Fatima Abbas FOTO: SZ / Robby Lorenz

Winston Churchill stellte einst zu Recht fest: „Der Preis der Größe heißt Verantwortung.“ Wie gut, dass das große Deutschland Verantwortung übernimmt.

Man könnte salopp sagen: Einer muss es ja machen. Immerhin sind auch Staaten wie Frankreich und Malta gewillt, eine effektive Quotenregelung zu etablieren. Übrigens keine Wohltat, sondern eine längst überfällige europäische Hausaufgabe. Zumal es ohnehin absurd wäre, wenn der Mann der so viel beschworenen „Obergrenze“ plötzlich zum vordersten Kämpfer an der Seenotrettungsfront mutiert wäre. Es bleibt Horst Seehofer schlicht nichts anderes übrig. Denn wie er richtig feststellt: Flüchtlingsplattformen in Nordafrika wird es nicht geben. Und das ist auch gut so.

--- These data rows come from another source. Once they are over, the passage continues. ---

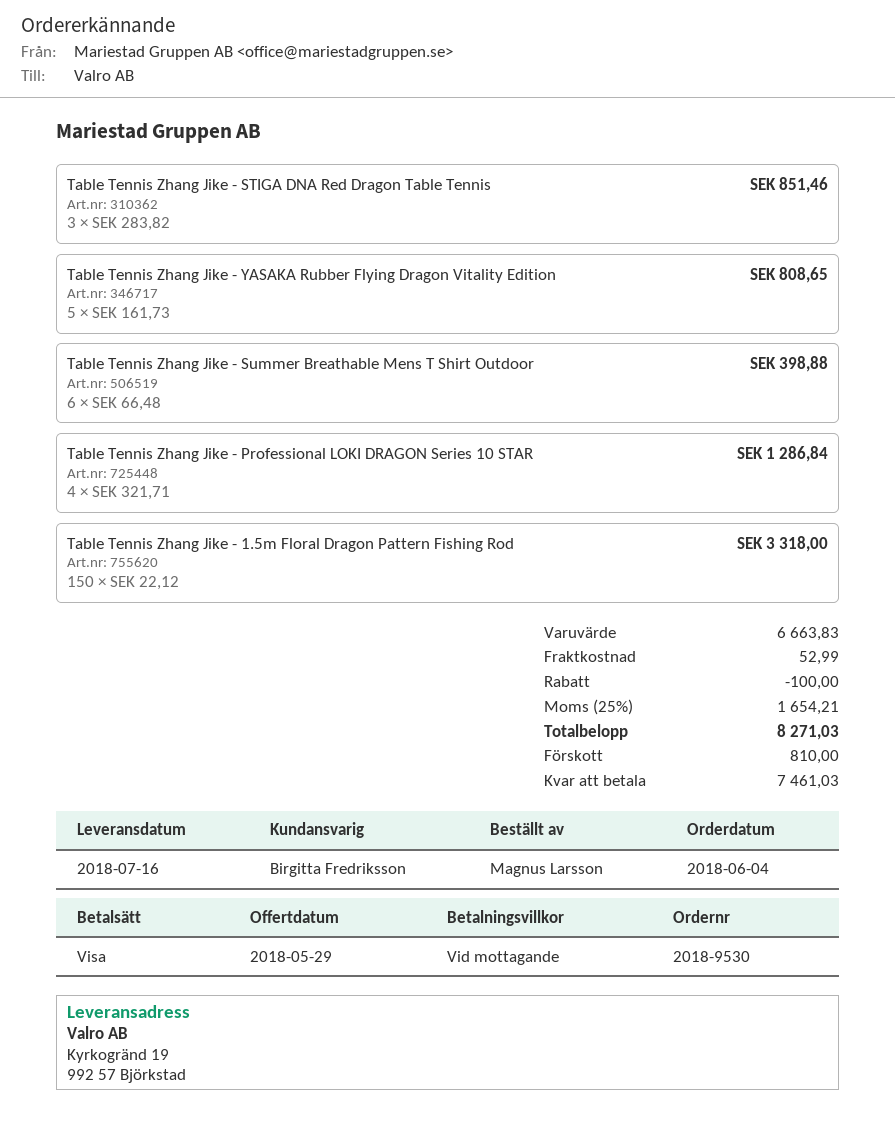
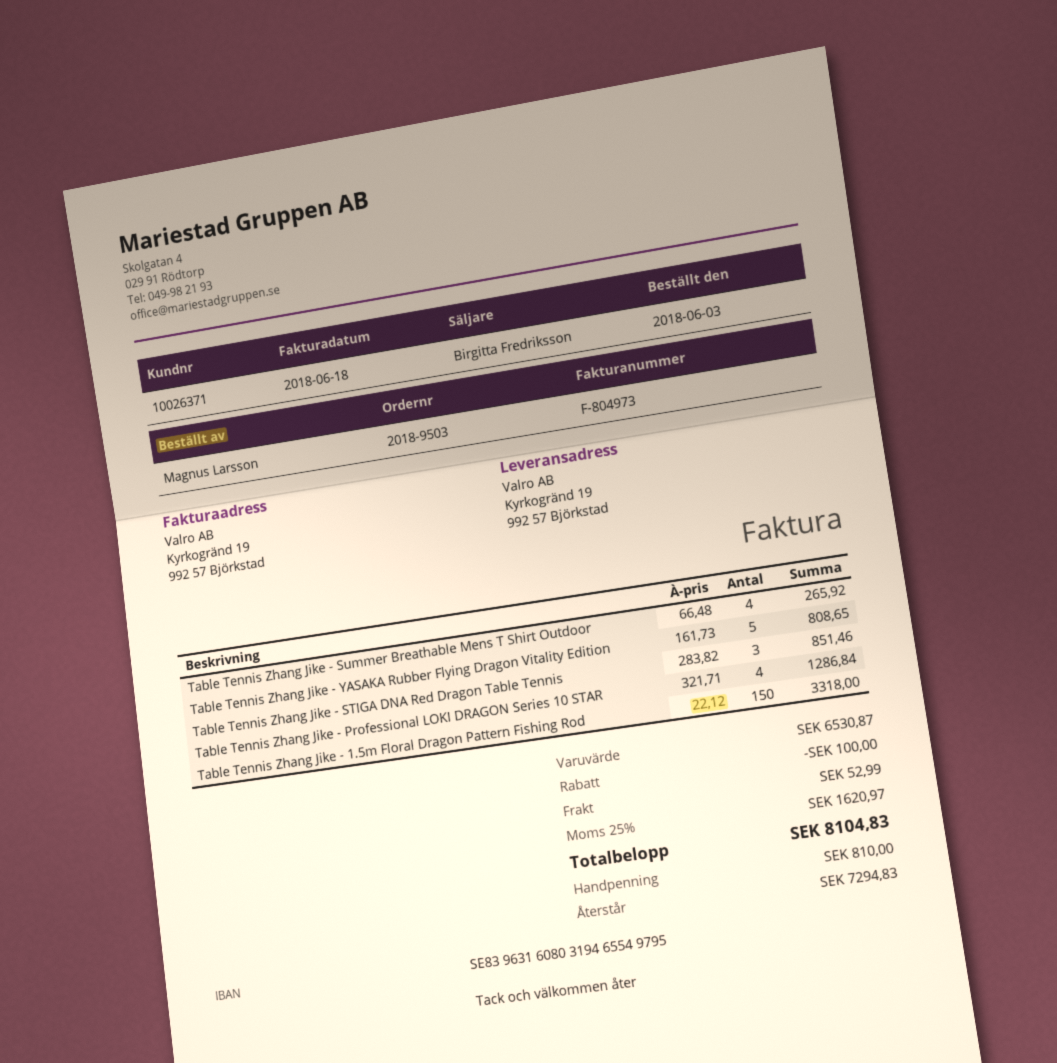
order number: 2018-9530 -> 2018-9503
order date: 2018-06-04 -> 2018-06-03
Table Tennis Zhang Jike - Summer Breathable Mens T Shirt Outdoor: 6 x 66.48 = 398.88 -> 4 x 66.48 = 265.92
subtotal: 6663.83 -> 6530.87
tax: 25% = 1654.21 -> 25% = 1620.97
total: 8271.03 -> 8104.83
balance: 7461.03 -> 7294.83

Ob nun allein die deutsche Bereitschaft, mehr Flüchtlinge in Seenot aufzunehmen, für Zugzwang unter den notorischen Realitätsverweigerern sorgen wird, ist fraglich. Wenn selbst die vielen Tausend, die bislang im Mittelmeer ertranken, die Hardliner nicht beeindrucken konnten. Umso wichtiger ist das Innenministertreffen am 23. September. Wenn das europäische Projekt in Zeiten von Salvini und Brexit eine Chance haben soll, muss endlich ein verbindlicher Verteilschlüssel für Flüchtlinge her. Europa muss Größe zeigen. Der Preis dafür heißt Verantwortung.